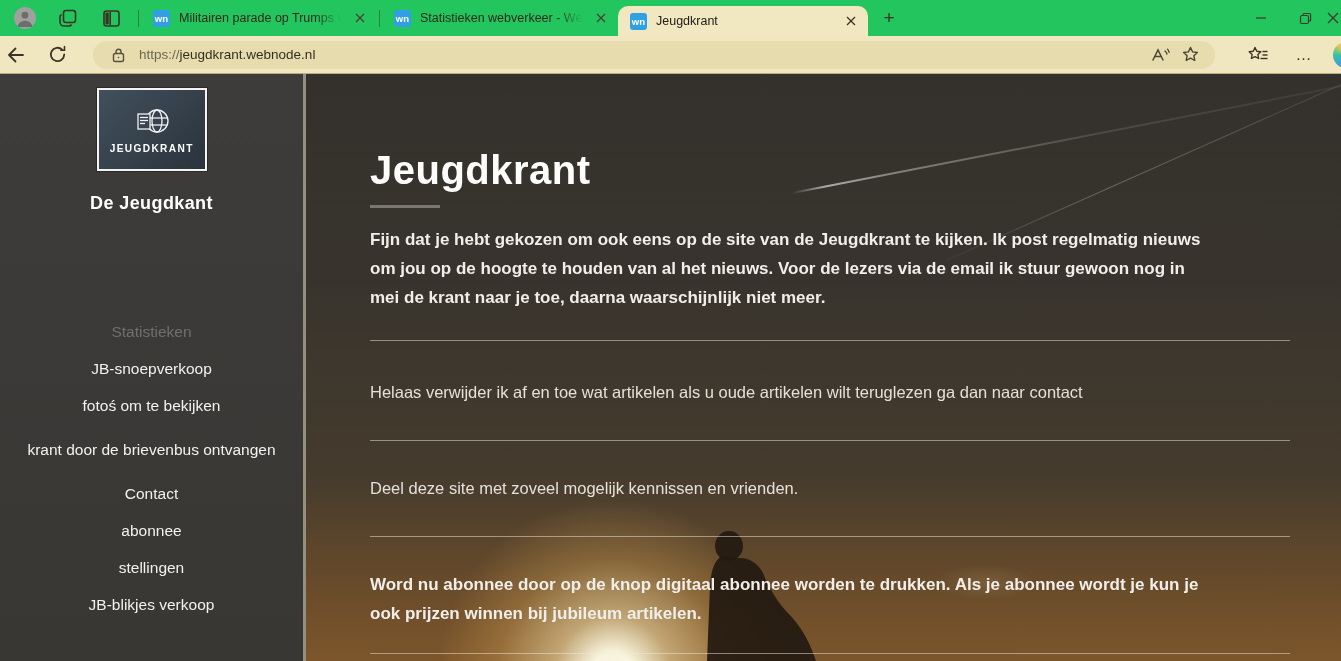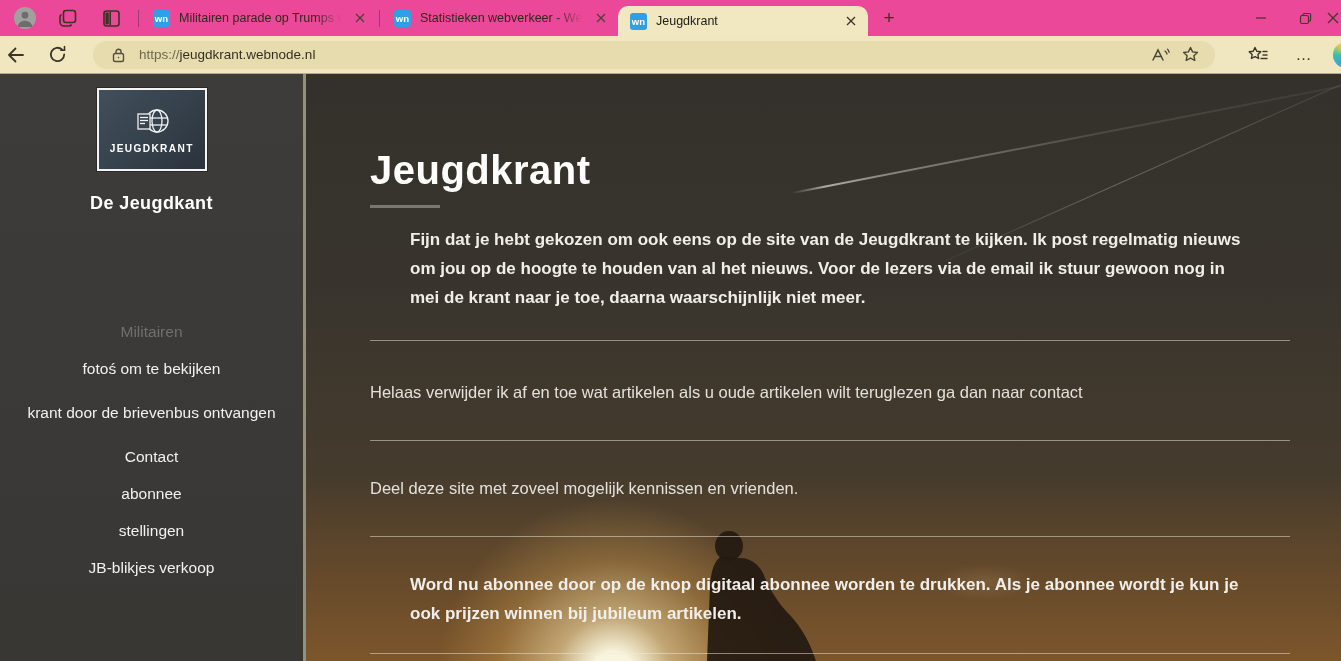--- a/index.html
+++ b/index.html
@@ -8,7 +8,7 @@
   .browser { position:relative; width:1341px; height:661px; overflow:hidden; background:#3b3b3b; }
 
   
-  .tabbar { position:relative; height:36px; background:#ec4899; display:flex; align-items:center; }
+  .tabbar { position:relative; height:36px; background:#22c55e; display:flex; align-items:center; }
   .tb-icon { width:34px; height:28px; display:flex; align-items:center; justify-content:center; flex:0 0 auto; cursor:pointer; }
   .avatar-circle { width:22px; height:22px; border-radius:50%; background:#a0a09e; display:flex; align-items:center; justify-content:center; overflow:hidden; }
   .tb-sep { width:1px; height:17px; background:rgba(60,50,20,.45); margin:0 2px; flex:0 0 auto; }

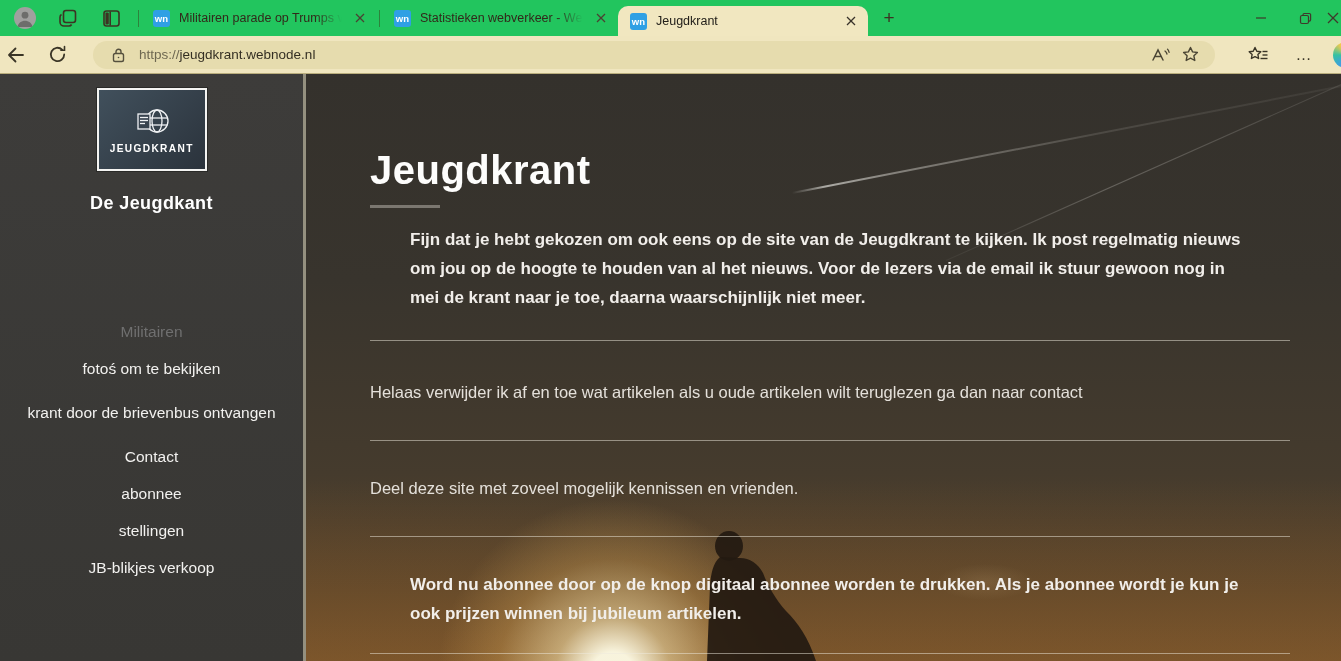--- a/index.html
+++ b/index.html
@@ -69,7 +69,7 @@
   .content h1 { font-size:40px; line-height:44px; font-weight:bold; color:#fdfdfc; letter-spacing:.5px; }
   .h1-rule { width:70px; height:3px; background:#7b7770; margin-top:13px; }
   .para { font-size:17px; line-height:29px; max-width:838px; }
-  .para.bold { font-weight:bold; color:#f1eeea;margin-left:40px; }
+  .para.bold { font-weight:bold; color:#f1eeea; }
   .para.reg { font-size:16.5px; font-weight:normal; color:#e4e0da; }
   .p1 { margin-top:17px; }
   .p2 { margin-top:37px; }

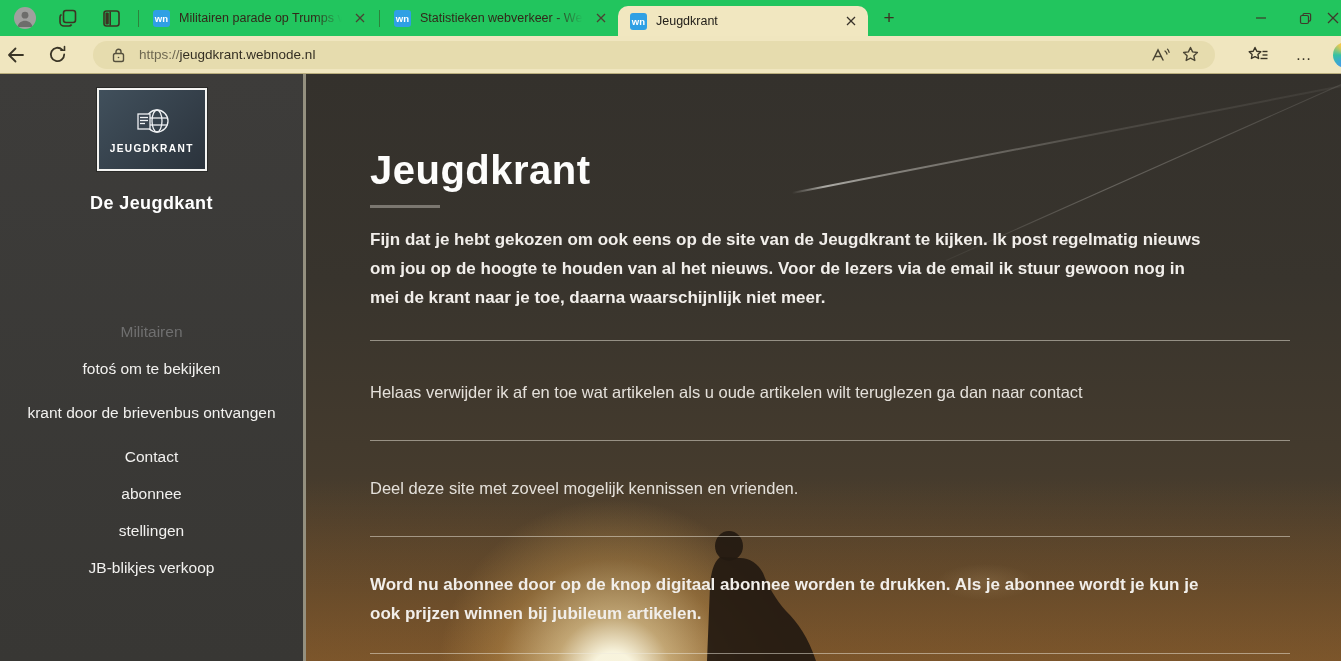--- a/index.html
+++ b/index.html
@@ -233,7 +233,7 @@
       </div>
       <div class="site-title">De Jeugdkant</div>
       <nav class="nav">
-        <div class="nav-item current">Militairen</div>
+        <div class="nav-item current">Statistieken</div>
         <div class="nav-item">fotoś om te bekijken</div>
         <div class="nav-item two-line">krant door de brievenbus ontvangen</div>
         <div class="nav-item">Contact</div>

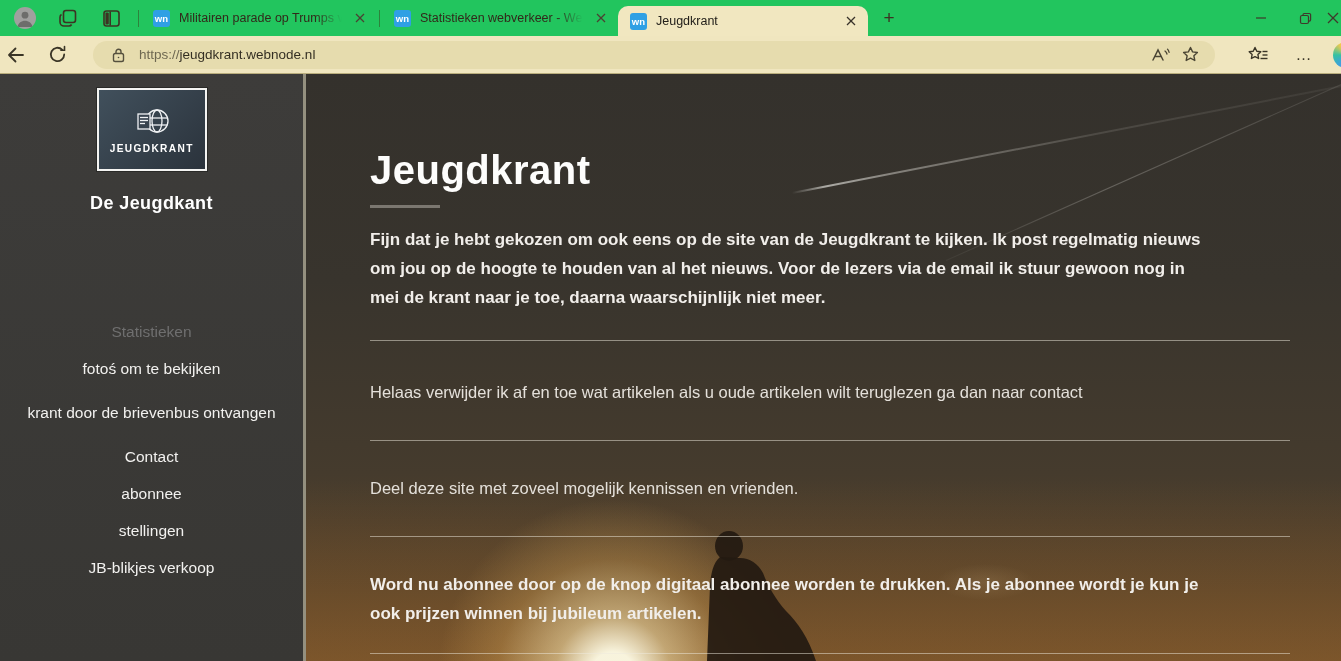--- a/index.html
+++ b/index.html
@@ -234,6 +234,7 @@
       <div class="site-title">De Jeugdkant</div>
       <nav class="nav">
         <div class="nav-item current">Statistieken</div>
+        <div class="nav-item">JB-snoepverkoop</div>
         <div class="nav-item">fotoś om te bekijken</div>
         <div class="nav-item two-line">krant door de brievenbus ontvangen</div>
         <div class="nav-item">Contact</div>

Work item. Select the lines from the entries that include the word "color".

Reply.
   .content h1 { font-size:40px; line-height:44px; font-weight:bold; color:#fdfdfc; letter-spacing:.5px; }
-  .para.bold { font-weight:bold; color:#f1eeea;margin-left:40px; }
+  .para.bold { font-weight:bold; color:#f1eeea; }
   .para.reg { font-size:16.5px; font-weight:normal; color:#e4e0da; }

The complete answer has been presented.